(Change listing data)
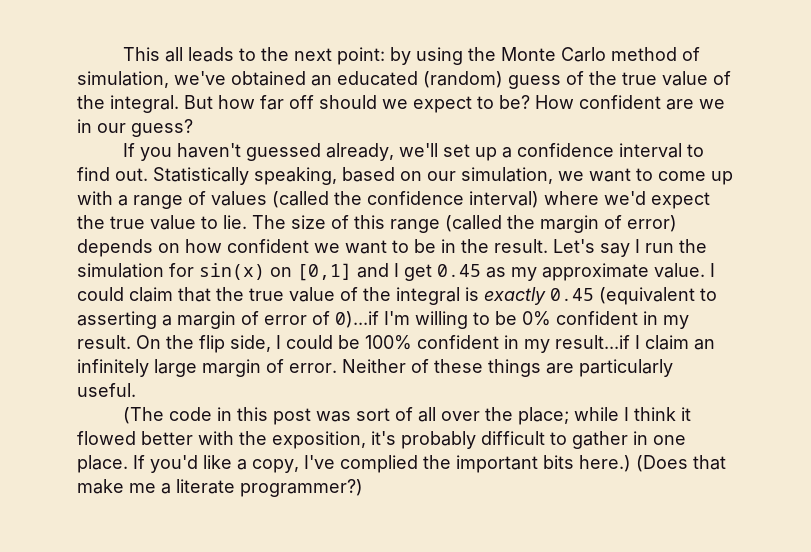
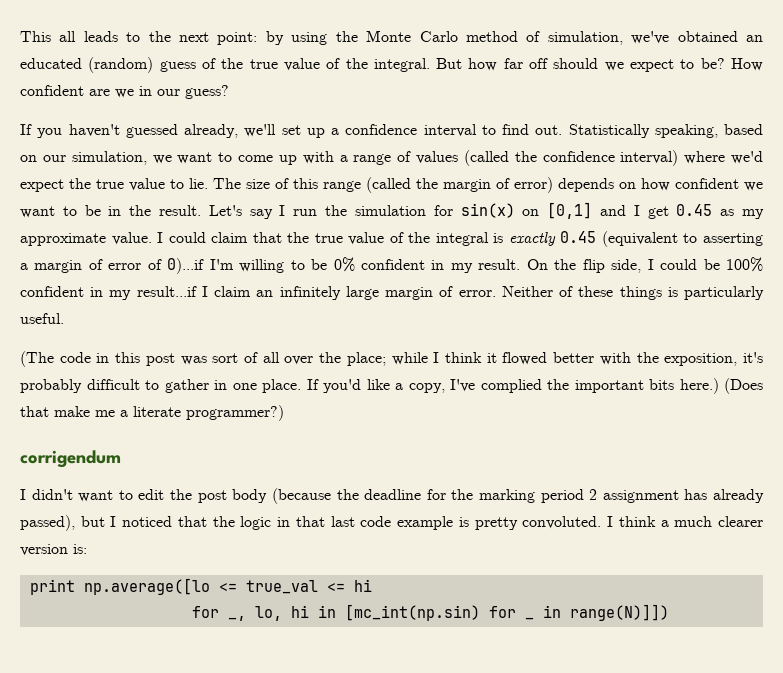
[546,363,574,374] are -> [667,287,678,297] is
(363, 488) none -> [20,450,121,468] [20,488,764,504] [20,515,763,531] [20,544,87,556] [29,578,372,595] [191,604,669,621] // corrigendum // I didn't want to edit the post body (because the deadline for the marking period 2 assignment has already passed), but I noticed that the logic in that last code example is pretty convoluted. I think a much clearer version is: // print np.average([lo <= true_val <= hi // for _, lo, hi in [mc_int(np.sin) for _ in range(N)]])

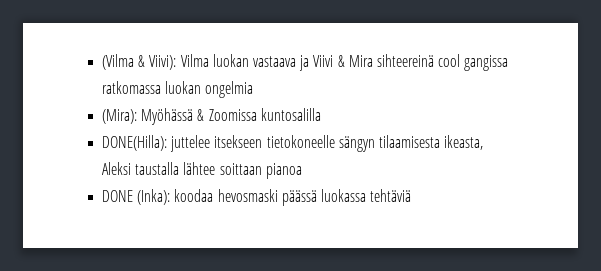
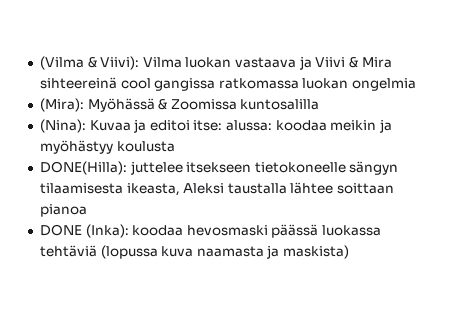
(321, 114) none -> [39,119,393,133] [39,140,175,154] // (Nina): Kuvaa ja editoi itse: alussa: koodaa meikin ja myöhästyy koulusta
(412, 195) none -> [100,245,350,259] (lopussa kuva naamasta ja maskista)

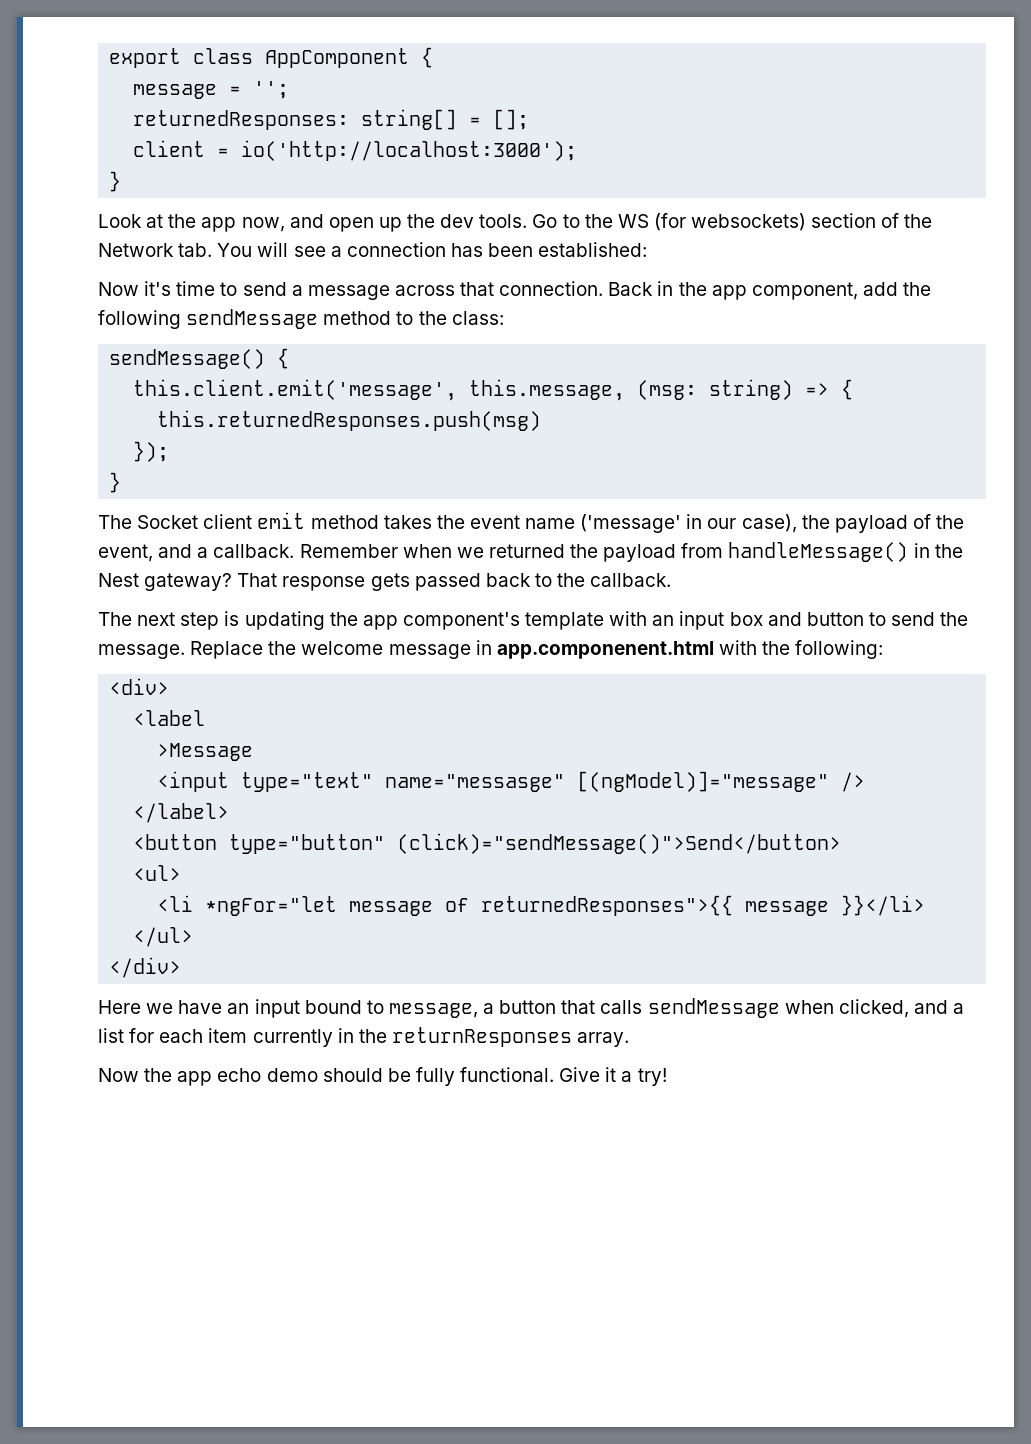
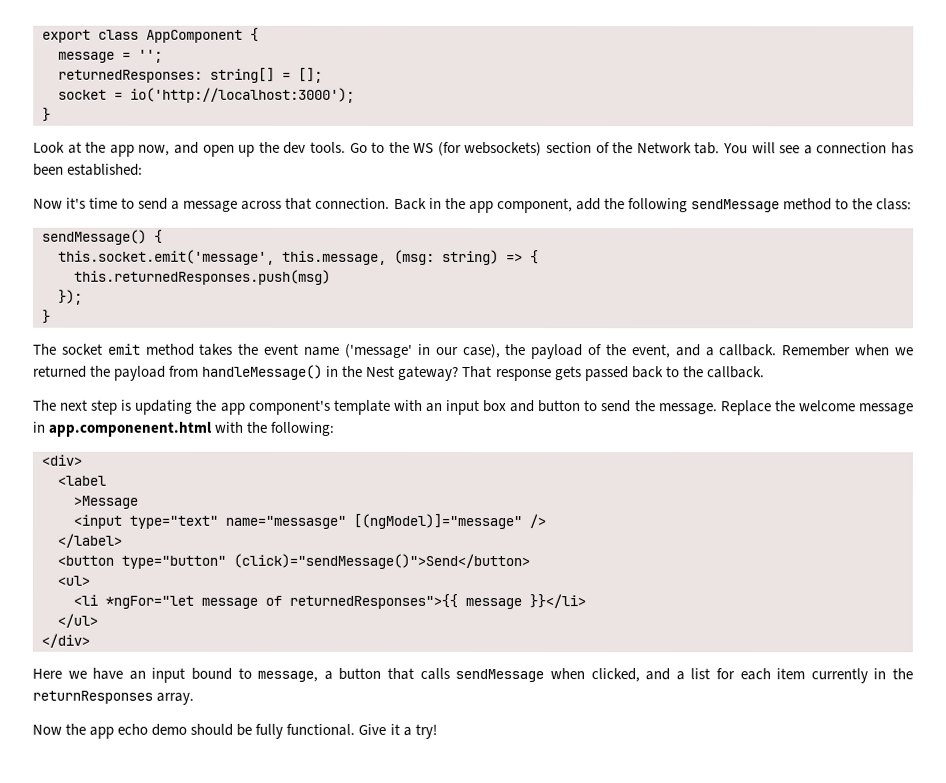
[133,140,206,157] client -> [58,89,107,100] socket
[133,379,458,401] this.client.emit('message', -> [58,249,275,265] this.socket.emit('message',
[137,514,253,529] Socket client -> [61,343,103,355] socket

### YOUR ASSIGNMENT
The output is the data above, repeated exactly, with pictures omitted.

### ANSWER TO THIS TASK
[546,363,574,374] are -> [667,287,678,297] is
(363, 488) none -> [20,450,121,468] [20,488,764,504] [20,515,763,531] [20,544,87,556] [29,578,372,595] [191,604,669,621] // corrigendum // I didn't want to edit the post body (because the deadline for the marking period 2 assignment has already passed), but I noticed that the logic in that last code example is pretty convoluted. I think a much clearer version is: // print np.average([lo <= true_val <= hi // for _, lo, hi in [mc_int(np.sin) for _ in range(N)]])

(321, 114) none -> [39,119,393,133] [39,140,175,154] // (Nina): Kuvaa ja editoi itse: alussa: koodaa meikin ja myöhästyy koulusta
(412, 195) none -> [100,245,350,259] (lopussa kuva naamasta ja maskista)

[133,140,206,157] client -> [58,89,107,100] socket
[133,379,458,401] this.client.emit('message', -> [58,249,275,265] this.socket.emit('message',
[137,514,253,529] Socket client -> [61,343,103,355] socket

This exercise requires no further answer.